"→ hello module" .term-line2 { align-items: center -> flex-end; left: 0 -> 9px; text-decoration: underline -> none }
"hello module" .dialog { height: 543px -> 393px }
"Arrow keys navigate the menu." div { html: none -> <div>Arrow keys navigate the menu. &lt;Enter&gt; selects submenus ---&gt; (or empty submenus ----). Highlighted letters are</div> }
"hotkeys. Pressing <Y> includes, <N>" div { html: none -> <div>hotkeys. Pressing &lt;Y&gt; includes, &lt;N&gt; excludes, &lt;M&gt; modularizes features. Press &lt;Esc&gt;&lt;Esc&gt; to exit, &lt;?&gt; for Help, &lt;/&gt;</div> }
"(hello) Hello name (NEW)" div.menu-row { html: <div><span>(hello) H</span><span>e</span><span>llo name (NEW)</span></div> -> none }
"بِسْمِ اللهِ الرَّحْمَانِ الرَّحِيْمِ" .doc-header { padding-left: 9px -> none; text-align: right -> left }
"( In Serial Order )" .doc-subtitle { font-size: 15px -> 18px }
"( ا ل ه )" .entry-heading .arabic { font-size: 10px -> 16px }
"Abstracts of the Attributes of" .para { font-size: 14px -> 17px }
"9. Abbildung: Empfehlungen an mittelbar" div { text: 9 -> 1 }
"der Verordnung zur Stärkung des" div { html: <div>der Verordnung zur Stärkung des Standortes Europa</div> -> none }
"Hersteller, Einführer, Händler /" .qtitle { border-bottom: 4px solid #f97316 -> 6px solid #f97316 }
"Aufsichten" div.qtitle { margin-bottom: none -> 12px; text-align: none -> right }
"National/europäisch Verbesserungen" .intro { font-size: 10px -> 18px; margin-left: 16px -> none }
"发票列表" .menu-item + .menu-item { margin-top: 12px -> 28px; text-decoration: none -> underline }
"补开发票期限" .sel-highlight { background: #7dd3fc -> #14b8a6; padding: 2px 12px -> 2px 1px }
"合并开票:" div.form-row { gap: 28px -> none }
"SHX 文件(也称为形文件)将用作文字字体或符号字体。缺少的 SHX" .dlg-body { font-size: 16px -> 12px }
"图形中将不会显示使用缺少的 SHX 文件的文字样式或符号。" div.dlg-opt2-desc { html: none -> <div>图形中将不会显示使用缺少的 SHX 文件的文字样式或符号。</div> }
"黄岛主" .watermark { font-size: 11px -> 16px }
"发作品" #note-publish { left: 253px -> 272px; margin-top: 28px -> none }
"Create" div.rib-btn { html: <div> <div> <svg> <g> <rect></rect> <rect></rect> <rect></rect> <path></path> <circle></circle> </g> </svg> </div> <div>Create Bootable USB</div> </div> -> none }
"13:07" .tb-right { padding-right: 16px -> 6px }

....

Report the count of lines in the entries that contain "bottom". Nothing else should be given.

• [Task result]:
2